Frustrated, they found some online design software and started to dabble with a few layout concepts. What they soon discovered, however, is that the ideas came freely, but resolving them all into a functional layout proved harder.
Around that time, someone suggested our team at Space Craft Joinery. What we discovered was a lovely couple, who – despite both being very busy with kids and careers – invested all the time we asked for to evolve the brief that would help transform their living spaces.
In their own words, what the clients wanted was “a design that addressed the functional and aesthetic constraints” of the space as well as a “finished product that would complement and build on the overall aesthetic of the home”.
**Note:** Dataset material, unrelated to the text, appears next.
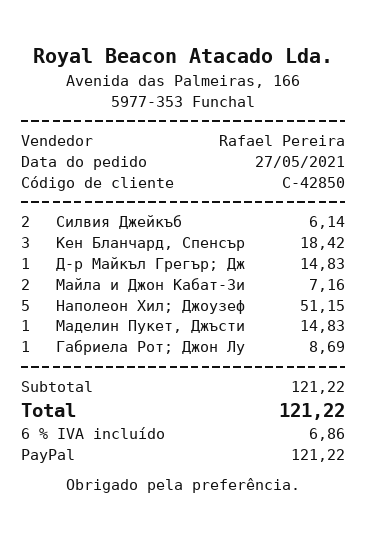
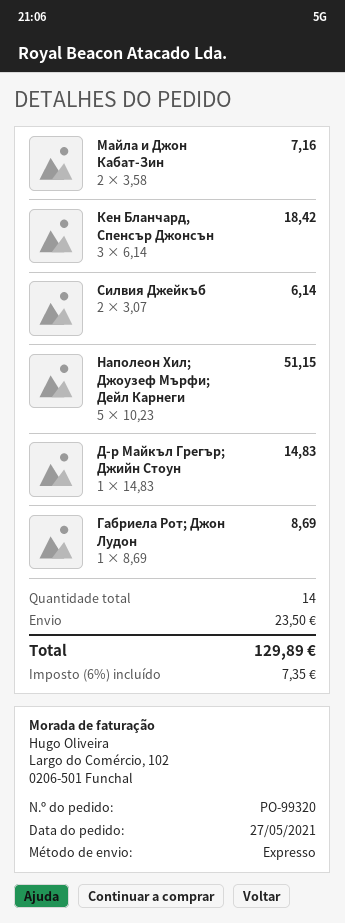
Маделин Пукет, Джъсти: 1 for 14.83 -> none
shipping: none -> 23.50
tax: 6% = 6.86 -> 6% = 7.35
total: 121.22 -> 129.89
They wanted the kitchen to fit softly within its surrounds and not feel at odds with the period aspect of the home. That said, they were also open to something different, quirky and inviting that the whole family could enjoy.
Early on, we suggested something curvy and their faces lit up. The creative juices were really starting to flow.
The first challenge to be resolved was that the original kitchen was U-shaped [as this ‘before’ photo shows]. The one advantage of that was the fact it offered lots of worktop space. The trade off, however, was that it also brought people into a dead-end zone – both traffic-wise and creatively.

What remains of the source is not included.